Unnamed: 0_level_0,rating,rating
Unnamed: 0_level_1,size,mean
movie_id,Unnamed: 1_level_2,Unnamed: 2_level_2
1,452,3.878319
2,131,3.206107
3,90,3.033333
4,209,3.550239
5,86,3.302326


The raw number of ratings isn't very useful for computing distances between movies, so we'll create a new DataFrame that contains the normalized number of ratings. So, a value of 0 means nobody rated it, and a value of 1 will mean it's the most popular movie there is.

In [4]:
movieNumRatings = pd.DataFrame(movieProperties['rating']['size'])
movieNormalizedNumRatings = movieNumRatings.apply(lambda x: (x - np.min(x)) / (np.max(x) - np.min(x)))
movieNormalizedNumRatings.head()

Unnamed: 0_level_0,size
movie_id,Unnamed: 1_level_1
1,0.773585
2,0.222985
3,0.152659
4,0.356775
5,0.145798


Now, let's get the genre information from the u.item file. The way this works is there are 19 fields, each corresponding to a specific genre - a value of '0' means it is not in that genre, and '1' means it is in that genre.
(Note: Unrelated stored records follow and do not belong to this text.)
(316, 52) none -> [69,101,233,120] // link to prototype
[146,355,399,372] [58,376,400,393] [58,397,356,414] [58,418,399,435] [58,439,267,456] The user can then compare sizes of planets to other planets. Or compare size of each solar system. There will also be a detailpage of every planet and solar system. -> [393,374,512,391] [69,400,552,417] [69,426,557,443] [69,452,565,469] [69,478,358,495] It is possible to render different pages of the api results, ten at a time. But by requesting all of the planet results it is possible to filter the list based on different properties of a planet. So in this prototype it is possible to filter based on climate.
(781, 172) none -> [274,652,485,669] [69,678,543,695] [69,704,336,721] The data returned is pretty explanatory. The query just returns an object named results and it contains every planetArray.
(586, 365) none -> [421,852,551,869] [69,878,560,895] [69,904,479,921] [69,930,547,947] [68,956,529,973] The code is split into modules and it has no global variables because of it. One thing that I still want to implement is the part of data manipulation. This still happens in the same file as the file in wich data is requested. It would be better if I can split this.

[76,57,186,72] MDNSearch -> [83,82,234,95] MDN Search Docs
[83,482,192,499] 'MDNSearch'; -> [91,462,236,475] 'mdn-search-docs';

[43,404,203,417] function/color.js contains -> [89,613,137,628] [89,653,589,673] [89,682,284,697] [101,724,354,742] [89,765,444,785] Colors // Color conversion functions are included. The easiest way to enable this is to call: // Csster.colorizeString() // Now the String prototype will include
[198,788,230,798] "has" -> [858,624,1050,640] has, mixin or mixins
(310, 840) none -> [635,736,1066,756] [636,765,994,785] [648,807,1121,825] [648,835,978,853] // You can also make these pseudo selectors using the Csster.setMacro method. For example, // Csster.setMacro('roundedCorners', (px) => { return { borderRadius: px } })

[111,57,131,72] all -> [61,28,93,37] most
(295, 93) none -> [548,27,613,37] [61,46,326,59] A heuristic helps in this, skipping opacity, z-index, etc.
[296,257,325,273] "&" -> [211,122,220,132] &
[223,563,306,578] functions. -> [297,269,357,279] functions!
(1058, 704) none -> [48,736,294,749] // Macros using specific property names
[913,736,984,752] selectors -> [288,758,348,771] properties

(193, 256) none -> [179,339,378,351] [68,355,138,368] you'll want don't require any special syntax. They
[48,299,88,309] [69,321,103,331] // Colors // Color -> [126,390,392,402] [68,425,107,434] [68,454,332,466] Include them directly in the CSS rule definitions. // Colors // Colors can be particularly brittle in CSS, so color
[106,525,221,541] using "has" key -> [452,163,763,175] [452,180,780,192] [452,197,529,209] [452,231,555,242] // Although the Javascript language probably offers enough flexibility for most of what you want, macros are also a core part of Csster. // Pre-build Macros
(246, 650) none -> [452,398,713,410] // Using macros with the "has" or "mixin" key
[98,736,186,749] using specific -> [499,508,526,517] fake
A movie may have more than one genre associated with it.

In [5]:
movieDict = {}
with open(r'u.item',encoding='ISO-8859-1') as f:
    temp = ''
    for line in f:
        fields = line.rstrip('\n').split('|')
        movieID = int(fields[0])
        name = fields[1]
        genres = fields[5:25]
        genres = map(int, genres)
        movieDict[movieID] = (name, list(genres), movieNormalizedNumRatings.loc[movieID].get('size'), 
                              movieProperties.loc[movieID].rating.get('mean'))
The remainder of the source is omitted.